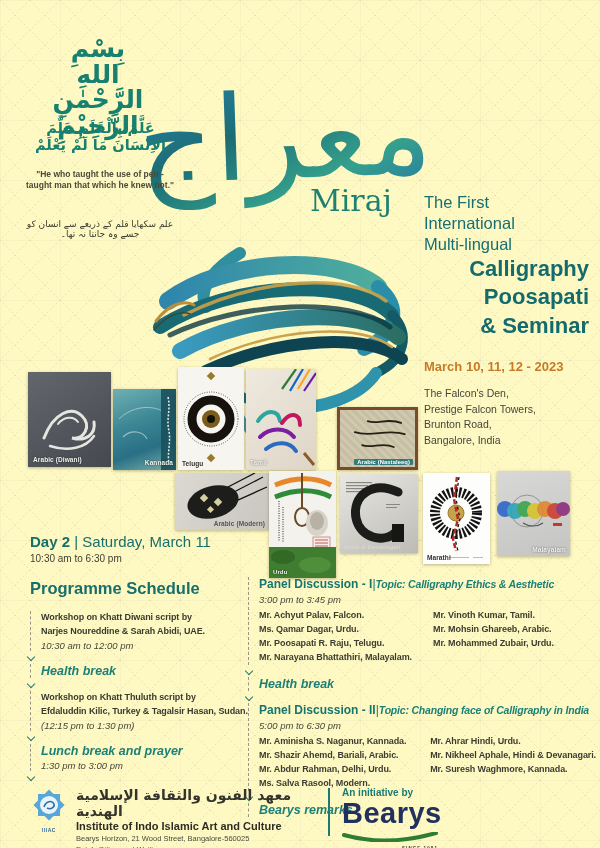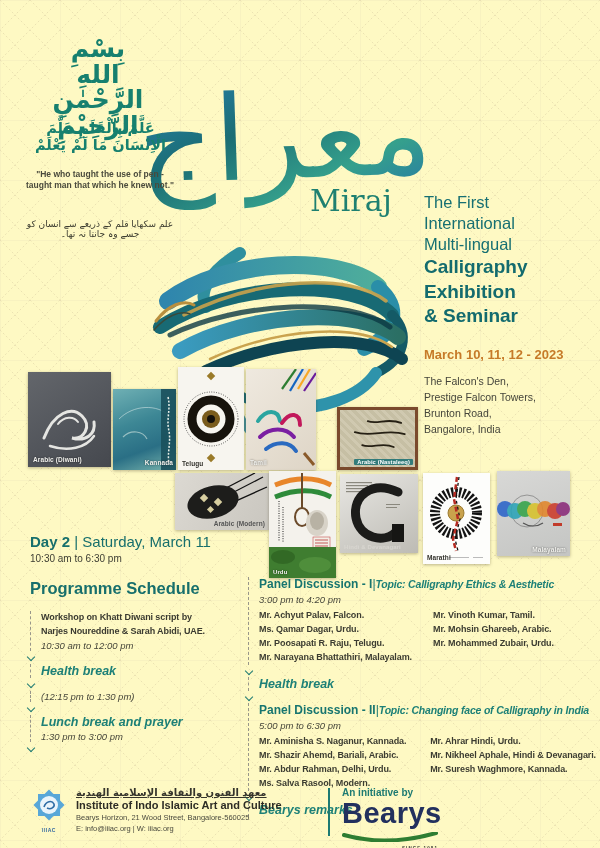--- a/index.html
+++ b/index.html
@@ -25,7 +25,7 @@
   
   .event{left:424px;top:192px;width:165px;z-index:2;}
   .event .intro{font-size:16.5px;color:#166f72;font-weight:500;line-height:1.28;}
-  .event .etitle{font-size:19px;color:#136b6e;font-weight:bold;line-height:1.28;}
+  .event .etitle{font-size:22px;color:#136b6e;font-weight:bold;line-height:1.28;text-align:right;}
   .event .dates{margin-top:19px;font-size:13px;font-weight:bold;color:#c67a28;}
   .event .venue{margin-top:12px;font-size:10.5px;color:#45453b;line-height:1.5;font-weight:500;}
   

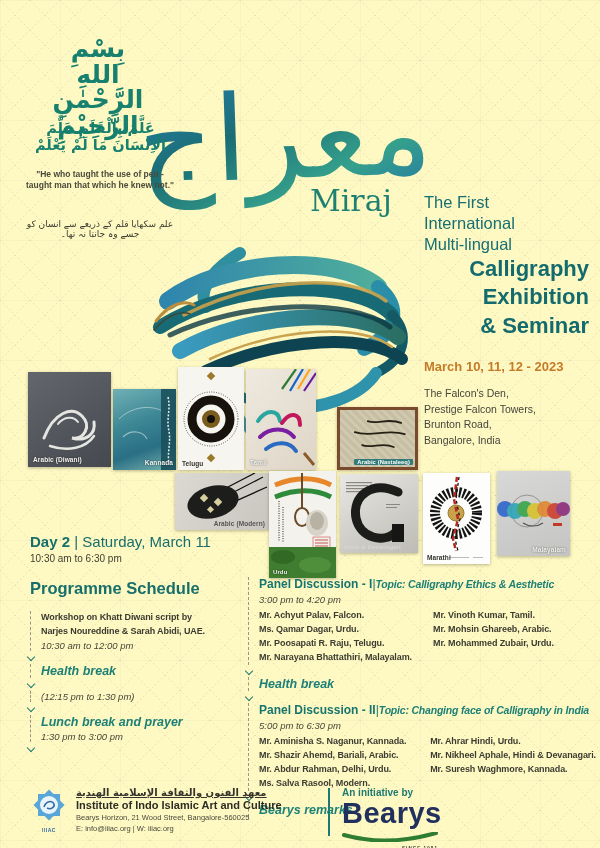--- a/index.html
+++ b/index.html
@@ -147,7 +147,7 @@
     </div>
     <div class="etitle">
       <div>Calligraphy</div>
-      <div>Exhibition</div>
+      <div>Poosapati</div>
       <div>&amp; Seminar</div>
     </div>
     <div class="dates">March 10, 11, 12 - 2023</div>

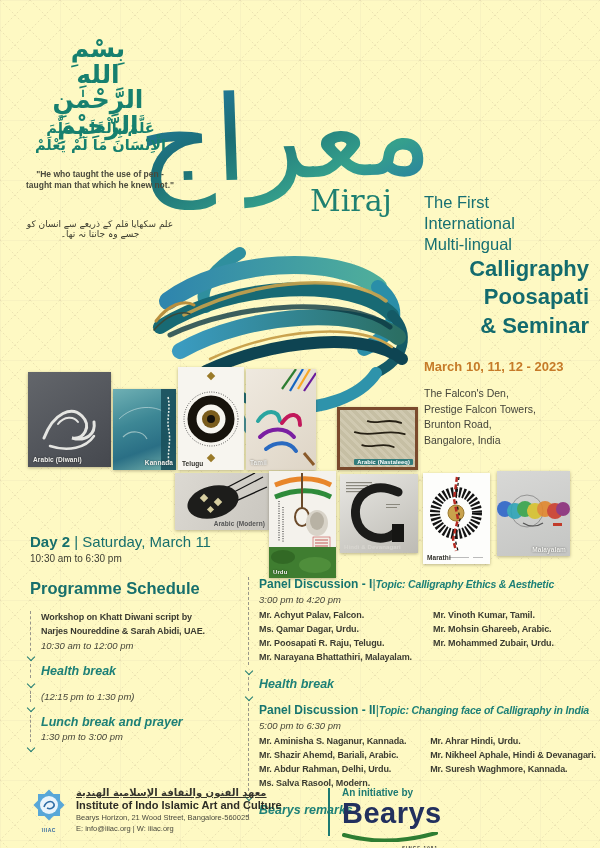--- a/index.html
+++ b/index.html
@@ -358,7 +358,7 @@
         <span class="p-sep">|</span>
         <span class="p-topic">Topic: Calligraphy Ethics &amp; Aesthetic</span>
       </div>
-      <div class="p-time">3:00 pm to 4:20 pm</div>
+      <div class="p-time">3:00 pm to 3:45 pm</div>
       <div class="p-names">
         <div class="p-col p-col1">
           <div>Mr. Achyut Palav, Falcon.</div>

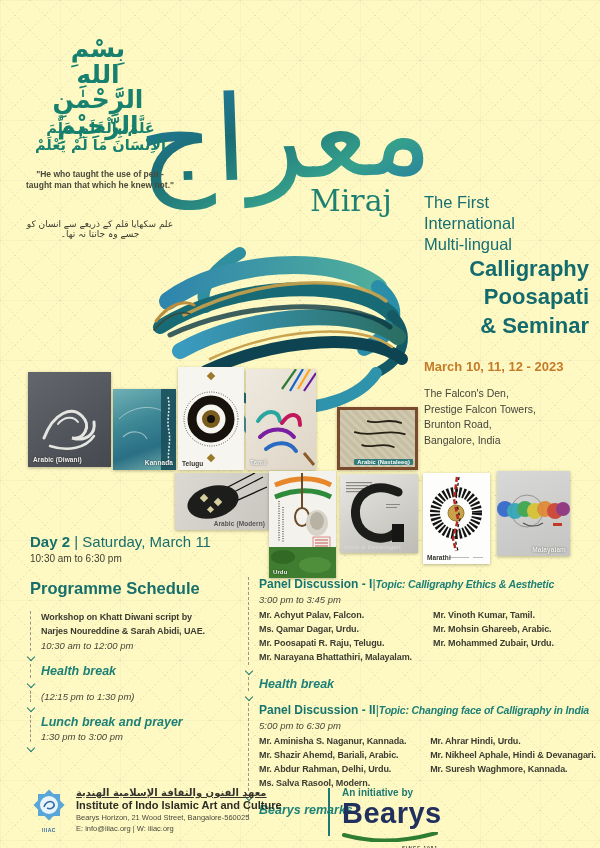--- a/index.html
+++ b/index.html
@@ -339,6 +339,10 @@
     </div>
 
     <div class="t-item">
+      <div class="wtext">
+        <div>Workshop on Khatt Thuluth script by</div>
+        <div>Efdaluddin Kilic, Turkey &amp; Tagalsir Hasan, Sudan.</div>
+      </div>
       <div class="wtime">(12:15 pm to 1:30 pm)</div>
       <span class="arrow"></span>
     </div>

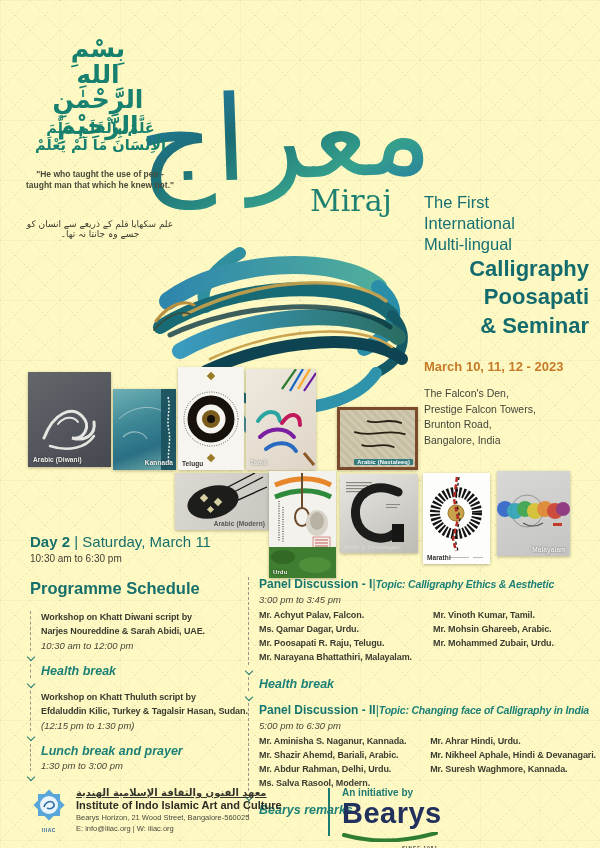--- a/index.html
+++ b/index.html
@@ -65,7 +65,7 @@
   .iiiac-logo{width:42px;text-align:center;}
   .iiiac-acronym{font-size:5px;color:#34699f;font-weight:bold;letter-spacing:.5px;}
   .inst{margin-left:6px;width:240px;}
-  .inst-arabic{font-family:"DejaVu Sans",sans-serif;font-size:10px;color:#35342c;font-weight:bold;text-decoration:underline;}
+  .inst-arabic{font-family:"DejaVu Sans",sans-serif;font-size:14px;color:#35342c;font-weight:bold;}
   .inst-name{font-size:11px;font-weight:bold;color:#2d2c25;margin-top:1px;}
   .inst-addr,.inst-contact{font-size:7.5px;color:#4a4a3e;margin-top:2px;font-weight:500;}
   .f-divider{width:2px;height:48px;background:#1d7a72;margin:1px 12px 0 12px;}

------------------------------------------------------------

**Action item:** A word-for-word copy of the listing is the goal; keep every picture out of it.

**Answer box:**
--- a/index.html
+++ b/index.html
@@ -25,7 +25,7 @@
   
   .event{left:424px;top:192px;width:165px;z-index:2;}
   .event .intro{font-size:16.5px;color:#166f72;font-weight:500;line-height:1.28;}
-  .event .etitle{font-size:19px;color:#136b6e;font-weight:bold;line-height:1.28;}
+  .event .etitle{font-size:22px;color:#136b6e;font-weight:bold;line-height:1.28;text-align:right;}
   .event .dates{margin-top:19px;font-size:13px;font-weight:bold;color:#c67a28;}
   .event .venue{margin-top:12px;font-size:10.5px;color:#45453b;line-height:1.5;font-weight:500;}
   

--- a/index.html
+++ b/index.html
@@ -147,7 +147,7 @@
     </div>
     <div class="etitle">
       <div>Calligraphy</div>
-      <div>Exhibition</div>
+      <div>Poosapati</div>
       <div>&amp; Seminar</div>
     </div>
     <div class="dates">March 10, 11, 12 - 2023</div>

--- a/index.html
+++ b/index.html
@@ -358,7 +358,7 @@
         <span class="p-sep">|</span>
         <span class="p-topic">Topic: Calligraphy Ethics &amp; Aesthetic</span>
       </div>
-      <div class="p-time">3:00 pm to 4:20 pm</div>
+      <div class="p-time">3:00 pm to 3:45 pm</div>
       <div class="p-names">
         <div class="p-col p-col1">
           <div>Mr. Achyut Palav, Falcon.</div>

--- a/index.html
+++ b/index.html
@@ -339,6 +339,10 @@
     </div>
 
     <div class="t-item">
+      <div class="wtext">
+        <div>Workshop on Khatt Thuluth script by</div>
+        <div>Efdaluddin Kilic, Turkey &amp; Tagalsir Hasan, Sudan.</div>
+      </div>
       <div class="wtime">(12:15 pm to 1:30 pm)</div>
       <span class="arrow"></span>
     </div>

--- a/index.html
+++ b/index.html
@@ -65,7 +65,7 @@
   .iiiac-logo{width:42px;text-align:center;}
   .iiiac-acronym{font-size:5px;color:#34699f;font-weight:bold;letter-spacing:.5px;}
   .inst{margin-left:6px;width:240px;}
-  .inst-arabic{font-family:"DejaVu Sans",sans-serif;font-size:10px;color:#35342c;font-weight:bold;text-decoration:underline;}
+  .inst-arabic{font-family:"DejaVu Sans",sans-serif;font-size:14px;color:#35342c;font-weight:bold;}
   .inst-name{font-size:11px;font-weight:bold;color:#2d2c25;margin-top:1px;}
   .inst-addr,.inst-contact{font-size:7.5px;color:#4a4a3e;margin-top:2px;font-weight:500;}
   .f-divider{width:2px;height:48px;background:#1d7a72;margin:1px 12px 0 12px;}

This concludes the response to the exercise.